Guérir la violence aujourd’hui.

Jean-Marie Petitclerc relève de nouvelles formes de violence chez les jeunes des zones sensibles, quand ils ne reçoivent pas des adultes les repères nécessaires pour construire une identité « raisonnable ». Un adolescent sous-valorisé se réfugie dans le clan de ses pairs et adopte un comportement agressif pour s’identifier au groupe, faute d’avoir forgé sa propre identité. S’il manque d’estime de soi parce qu’il «ne réussit pas », son seul moyen d’exister, c’est d’imposer sa force. La télé, les jeux vidéo ont le grave inconvénient de confondre l’imaginaire et le réel jusqu’à finir par prendre l’imaginaire pour le réel. On peut alors avoir des comportements cruels et gratuits - qui ne cherchent aucun bénéfice - sans percevoir la souffrance qu’on impose à autrui. Les contes des grands mères d’autrefois, remarquait l’intervenant, quoique souvent très violents, possédaient une fin rassurante, réalisant une initiation sécurisante à l’existence du mal.

Le rôle des adultes

Une solution éducative efficace est d’amener un jeune à penser ses actes, analyser ses intentions et valoriser ses moyens. Sans l’autorité «naturelle » de l’adulte, le pouvoir juridictionnel a un impact très faible.
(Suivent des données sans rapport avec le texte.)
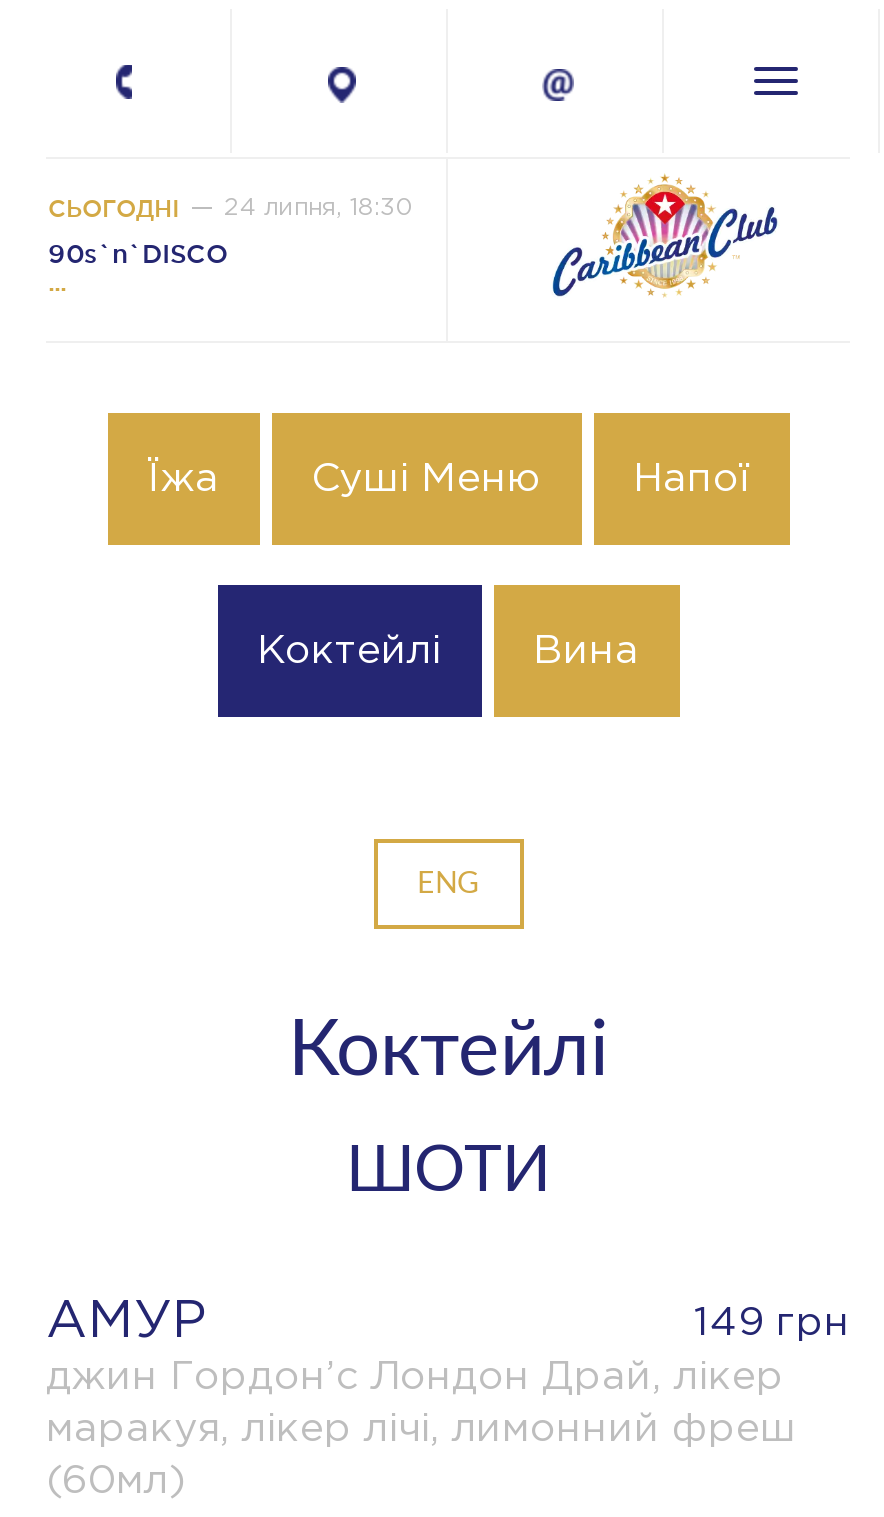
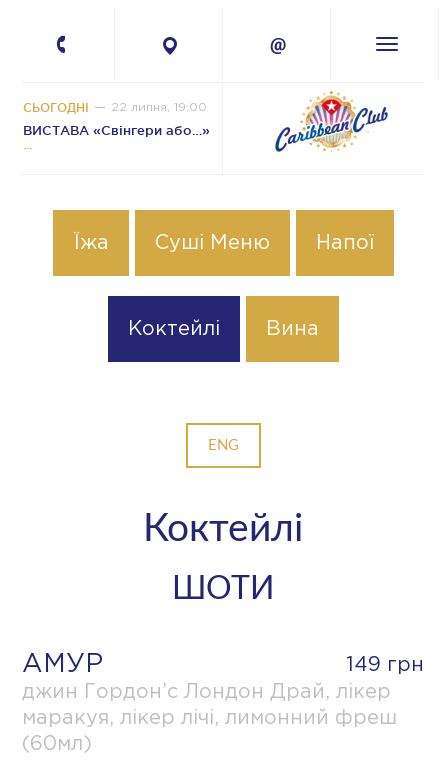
- СЬОГОДНІ 24 липня, 18:30
+ СЬОГОДНІ 22 липня, 19:00

- 90s`n`DISCO
+ ВИСТАВА «Свінгери або…»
La sanction d’un acte délictueux est nécessaire pour éclairer les frontières du bien et du mal, mais elle doit être réparatrice de l’injustice causée, à la différence de la punition qui, elle, fait souffrir la personne.

La violence collective ou privée peut donc notablement diminuer si la personnalité est volontairement valorisée au milieu de ses échecs. Si l’on comprend que la violence est un mode d’expression, l’ultime moyen d’un être pour exister quand la culture ou les repères objectifs de la normalité humaine lui ont complètement manqué.